Emily Chappell is one of those. She began as a cycle courier in London, but her taste for adventure transformed her into an ultra cyclist and she decided to enter this. To get across a continent in the fastest time on a bike means that you have to ignore things like sleep and sensible diets, push so far through the pain barrier that you are on the limit of doing permanent damage to your body. She made it halfway before bailing the first year that she entered. Undaunted by this, she trained hard with the guy who founded the race, Mike Hall and entered the next year.

It took her 13 days and 10 hours to cycle the 4000 miles and she won the women’s prize. She consumed countless calories every day, existed on little or no sleep and pushed her body beyond any sensible limits. As staggering as that sounds, she was still five days behind the overall winner, Kristof Allegaert. A substantial part of the book is about the platonic relationship that she had with the founder of the race, Mike Hall and the rides that they used to go out on. It is a tribute to him too and the disciple that he founded as he was tragically killed on another race in Australia.

This is one of the best cycling books that I have read in a long while. Not only is it lyrical with a strong narrative, but Chappell is searingly honest about the few highs and many lows of pushing her body well beyond any limits in this most extreme of sports. Superb book and possibly one of the best cycling books I have ever read.

A Force That Takes by Edward Ragg

4 out of 5 stars

A copy of this was provided free of charge from the author in return for an honest review.

I first came across Edward Ragg’s work when I saw that one of his poems had been awarded Highly Commended poem in The Forward Book of Poetry 2014. I thought it was a wonderful piece of work, short and packed with some much meaning.

Fast forward a couple of years and I had joined Twitter.
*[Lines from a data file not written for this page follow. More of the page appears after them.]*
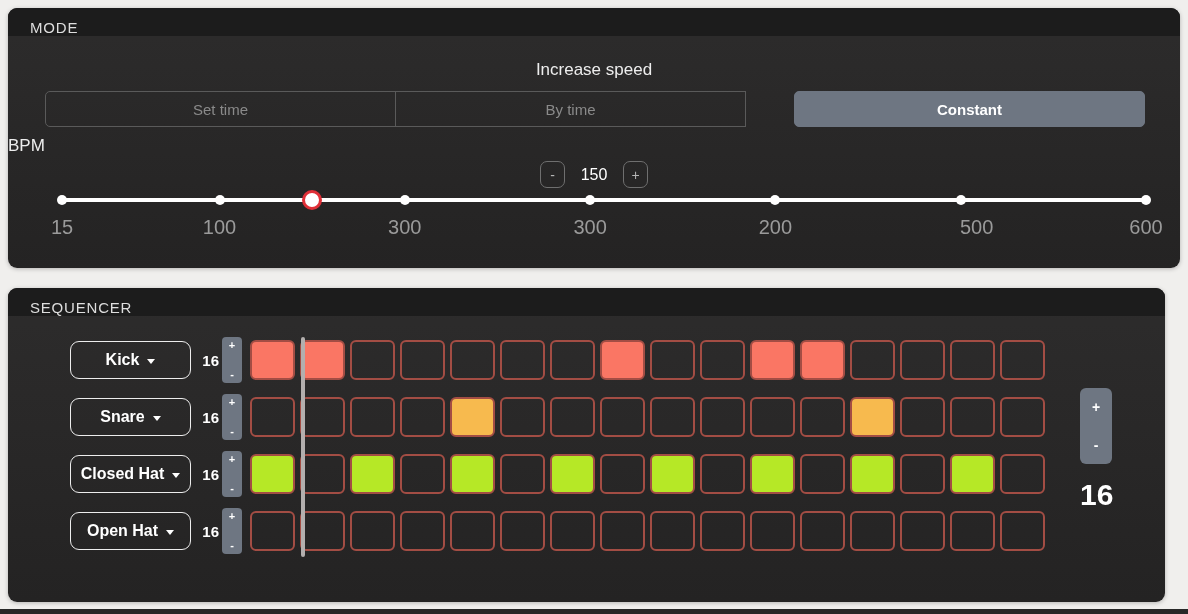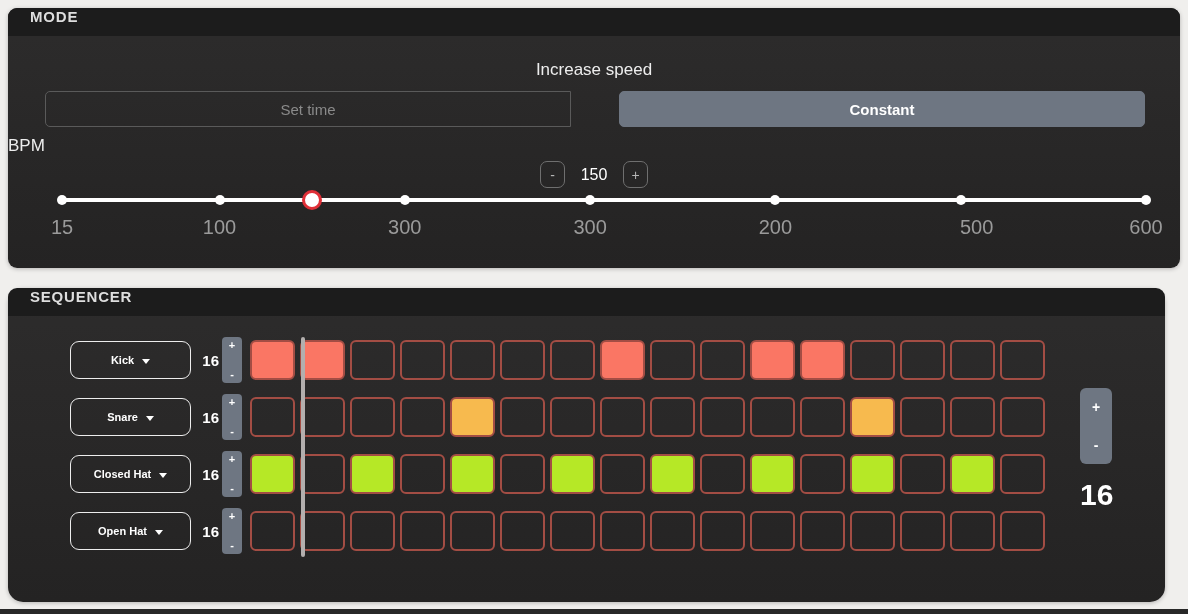"MODE" .panel-header { align-items: flex-start -> flex-end; font-weight: 700 -> 400 }
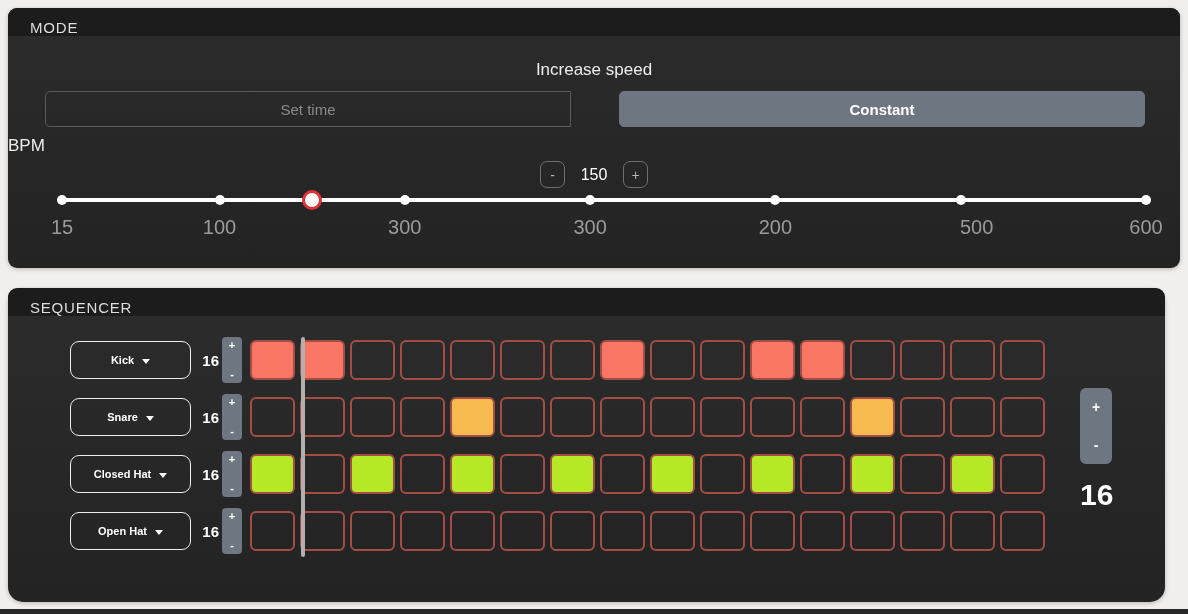"By time" div.tab { html: none -> <div>By time</div> }
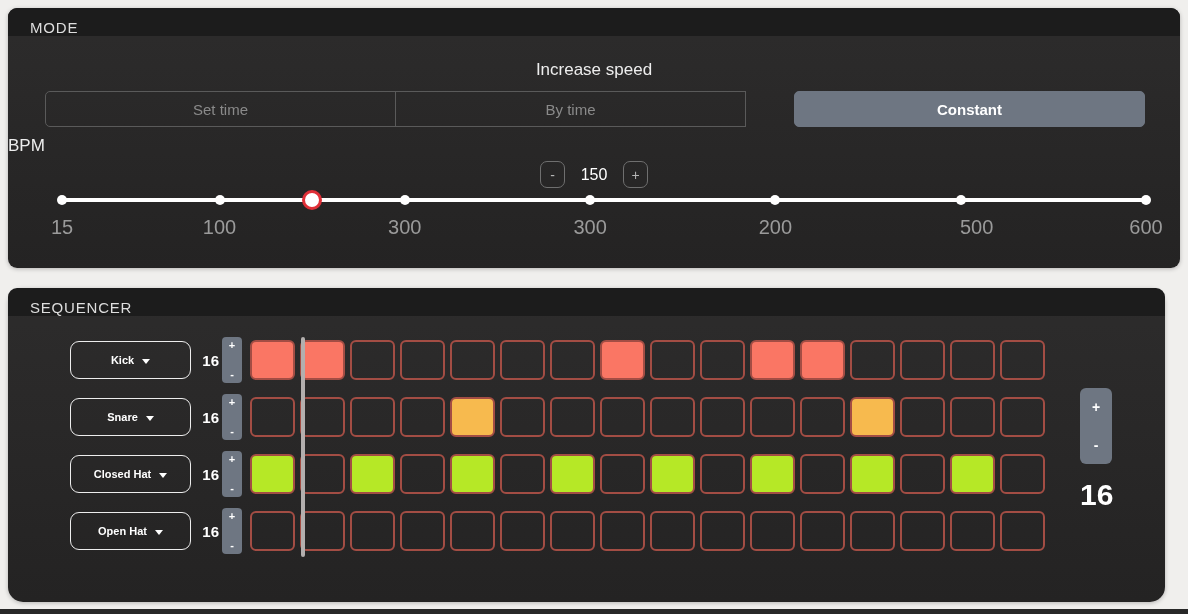"SEQUENCER" #seq-panel { border-radius: 15px -> none }
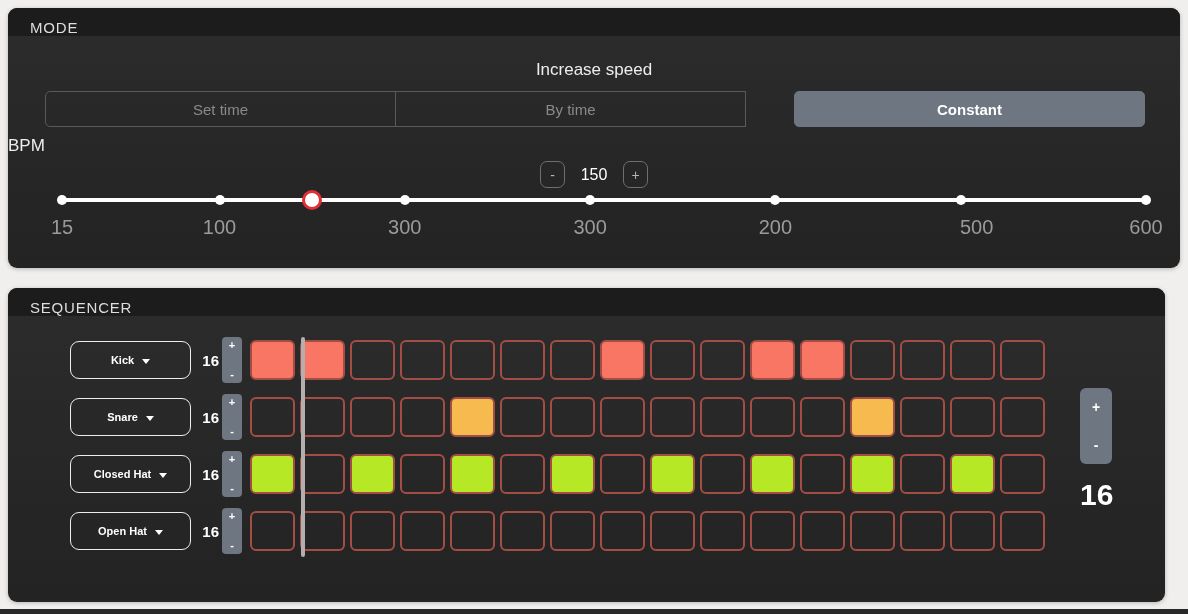"Kick" .inst-dd { font-size: 11px -> 16px }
Just happed to post a link to this short piece for #NationalPoetryDay and tagged him. He followed me back and he offered to send me both his collections which duly arrived three years ago and got buried on a shelf… (Sorry Edward!).

Finally got to pick the first, A Force That Takes recently and now regret not doing so earlier. It is a delightful collection that covers his new life in China and his old life in the UK. There are poems on silence, spices, philosophers and art galleries.

Ragg has a beautiful way with language, his sparse writing, devolves so much meaning from so few words. It feels easy to read, but I guess that it takes some effort to reach this point. It is a collection that demands a re-read at some point in the future.

Three Favourite Poems:
Declaration
The Philosopher and the Lake
And my all-time favourite poem, Anthem at Morning

The Impossible Climb by Marl Synnott

3.5 out of 5 stars

El Capitan, also known as El Cap, is a vertical rock formation in Yosemite. The granite monolith is about 914m high and is a legendary mountain for rock climbers. It took 47 days to climb it the first time, and it was considered amongst the community of climbers that a ‘free solo’ attempt would be so far beyond human limits and endurance that it was virtually impossible.

Climbing with a rope is pretty dangerous stuff, but climbing without is borderline insane in my opinion. People have been doing it for a while though, and Synnott’s book takes us back to the origins of free climbing with Royal Robbins and Warren Harding as well as potted histories of the men known as the Stonemasters who made the Yosemite peaks their own. But this book is primarily about the rise and rise of Alex Honnold, who took the discipline of free solo climbing to another level literally.

In June 2017, Honnold surpassed himself, by ascending El Cap without a rope in under four hours.

This achievement was seen as staggering across the climbing community and brought numerous accolades for this. For those watching, it was a constant heart in mouth moment though.

In lots of ways I liked this book, Synnott is a climbing insider and knows all the people that were involved in this as well as being steeped in the history of climbing in that part of the USA. He writes well too. The very end of the book is incredibly fast-paced as describes the climb and the emotions going through all of those watching him ascend. However, I felt it was a little too stretched out as it took a long time to get to that point. Not a bad book overall.